Dataset records
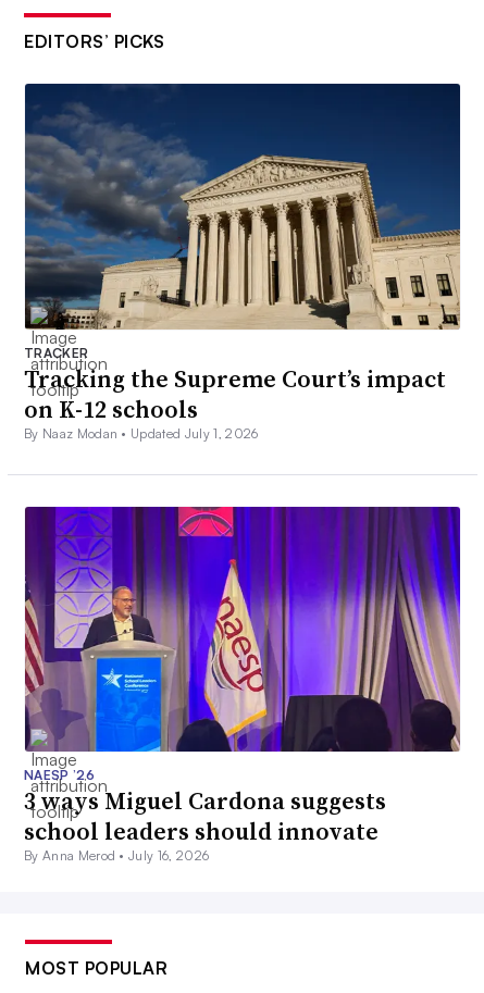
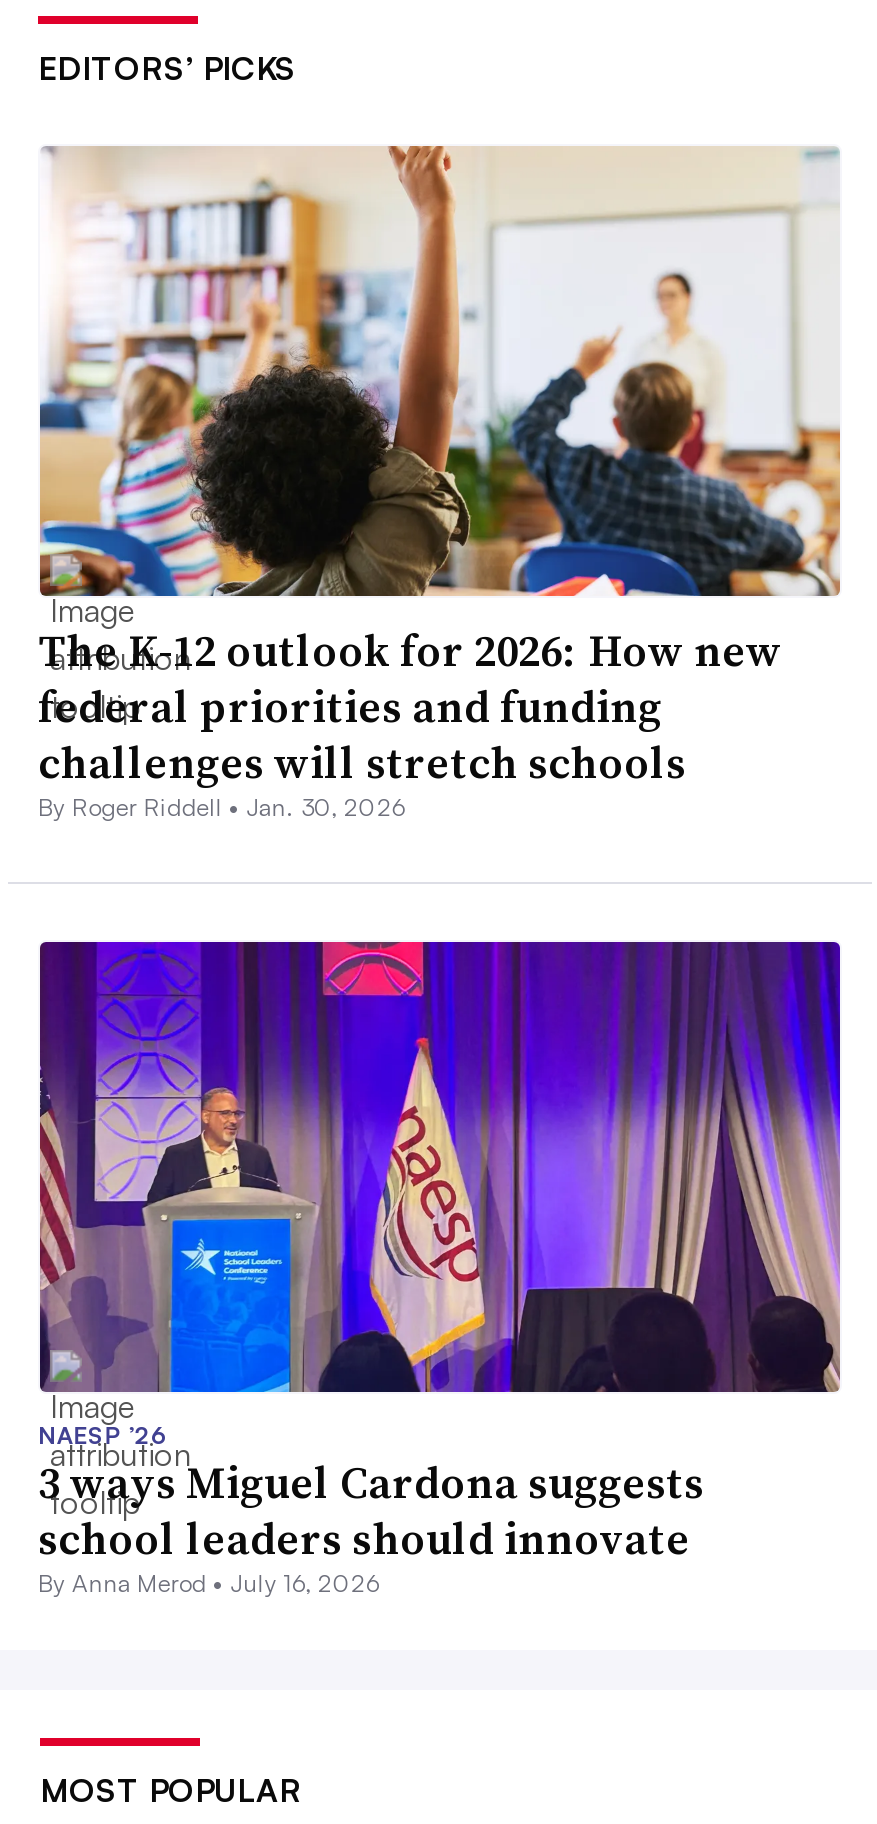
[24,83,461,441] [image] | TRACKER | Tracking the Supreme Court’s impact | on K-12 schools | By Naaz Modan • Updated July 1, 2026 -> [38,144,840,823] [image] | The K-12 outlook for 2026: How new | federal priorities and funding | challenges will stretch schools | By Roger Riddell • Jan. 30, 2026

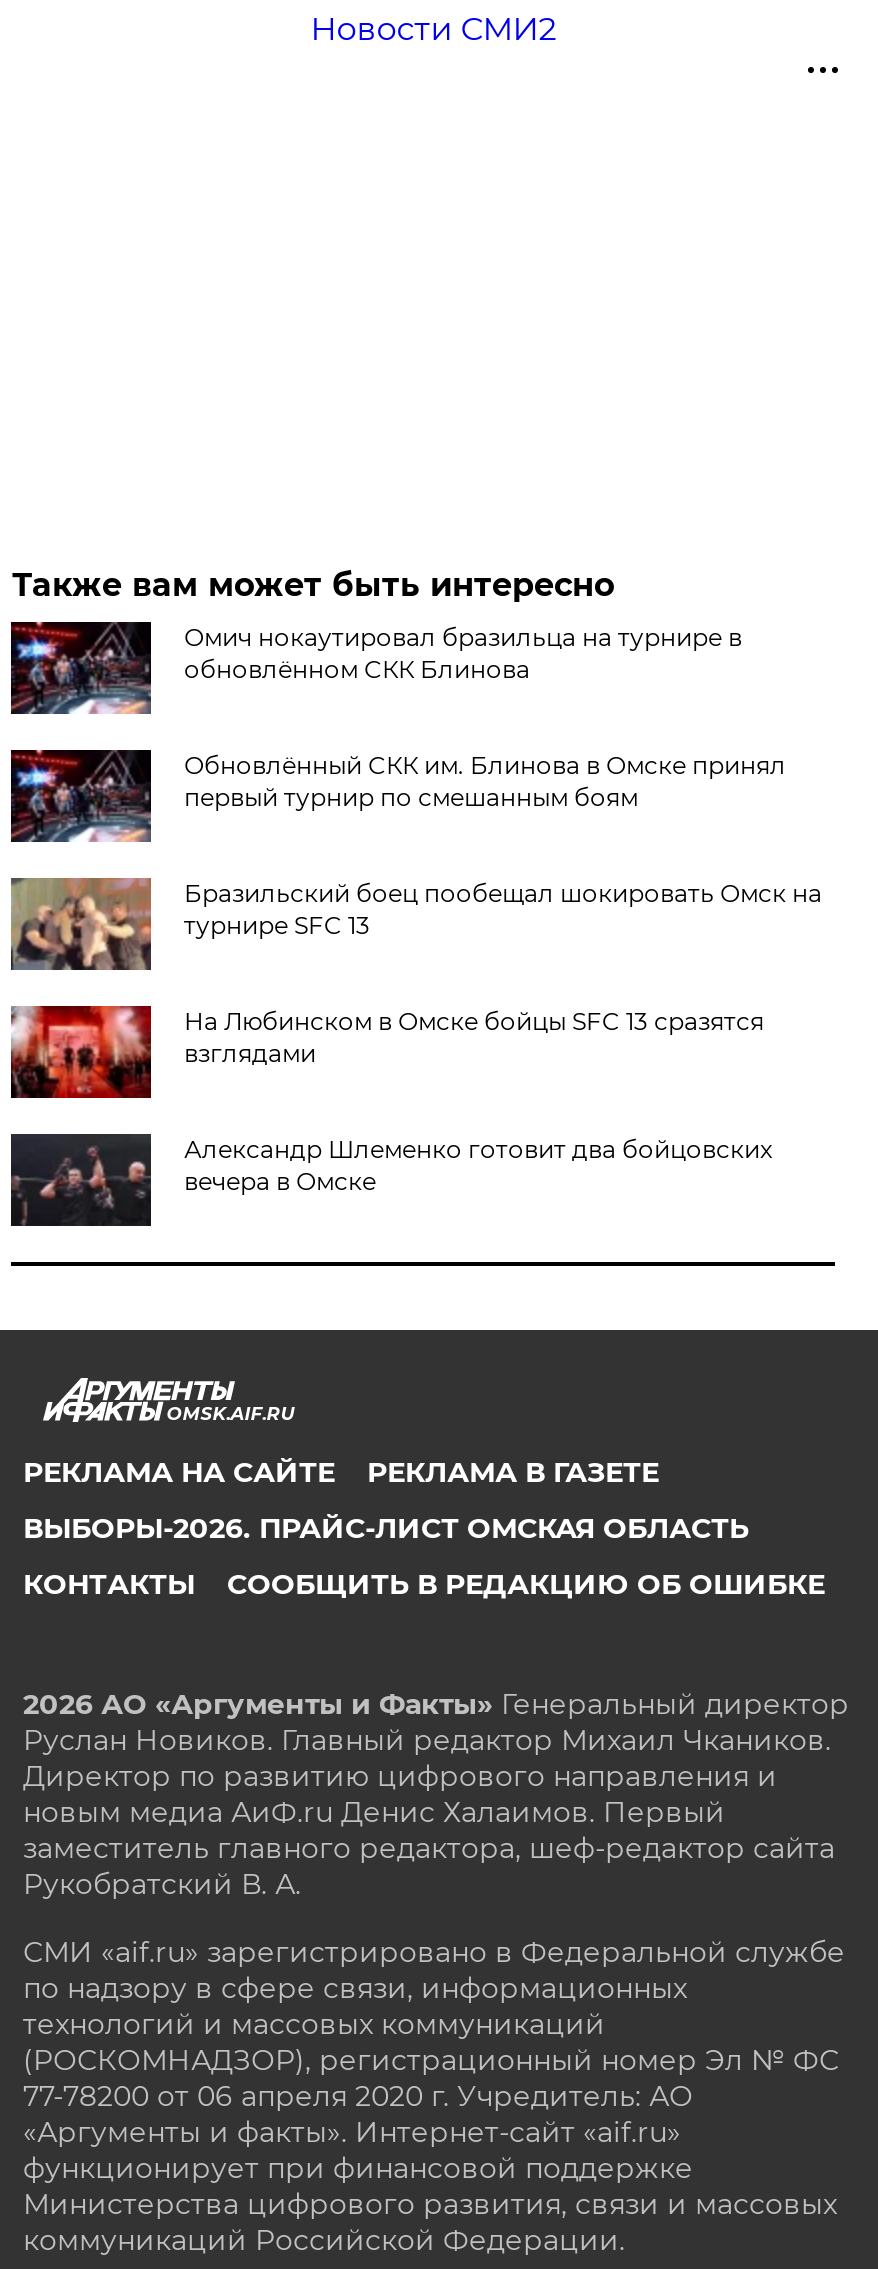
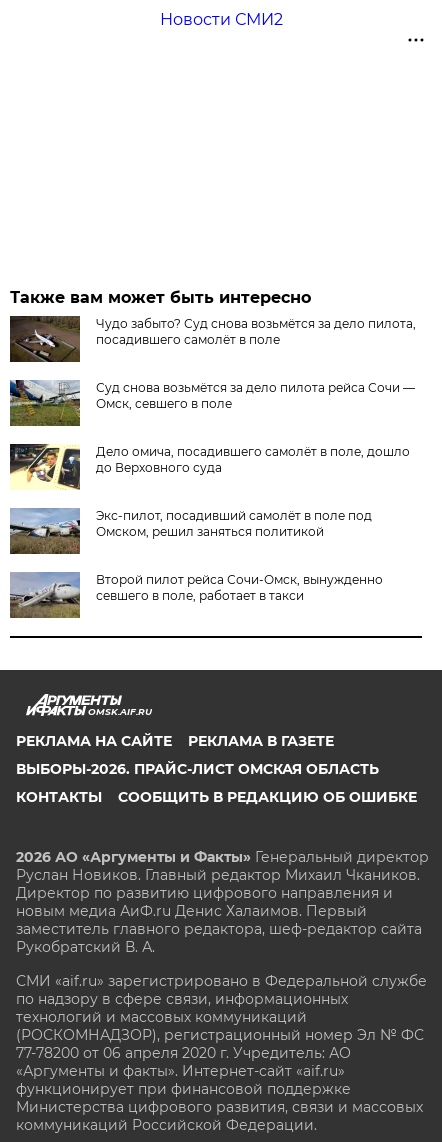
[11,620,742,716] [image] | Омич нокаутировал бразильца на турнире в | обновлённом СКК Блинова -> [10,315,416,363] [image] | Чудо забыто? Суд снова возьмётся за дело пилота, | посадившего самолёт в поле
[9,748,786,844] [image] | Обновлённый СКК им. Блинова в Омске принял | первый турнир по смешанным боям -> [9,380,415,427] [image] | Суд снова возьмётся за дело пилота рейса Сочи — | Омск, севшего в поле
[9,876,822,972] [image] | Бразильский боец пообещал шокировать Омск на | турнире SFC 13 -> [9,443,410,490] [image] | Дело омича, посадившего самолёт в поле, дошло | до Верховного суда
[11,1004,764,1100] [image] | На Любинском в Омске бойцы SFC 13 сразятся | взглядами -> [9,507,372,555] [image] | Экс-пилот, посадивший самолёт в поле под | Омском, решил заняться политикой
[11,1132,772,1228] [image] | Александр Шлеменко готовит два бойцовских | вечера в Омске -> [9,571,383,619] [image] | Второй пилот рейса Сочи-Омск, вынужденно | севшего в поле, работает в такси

▶ [Exercise instructions] Copy all lines from the data that hold the word "снова".

▶ [Solution to the problem]
[11,620,742,716] [image] | Омич нокаутировал бразильца на турнире в | обновлённом СКК Блинова -> [10,315,416,363] [image] | Чудо забыто? Суд снова возьмётся за дело пилота, | посадившего самолёт в поле
[9,748,786,844] [image] | Обновлённый СКК им. Блинова в Омске принял | первый турнир по смешанным боям -> [9,380,415,427] [image] | Суд снова возьмётся за дело пилота рейса Сочи — | Омск, севшего в поле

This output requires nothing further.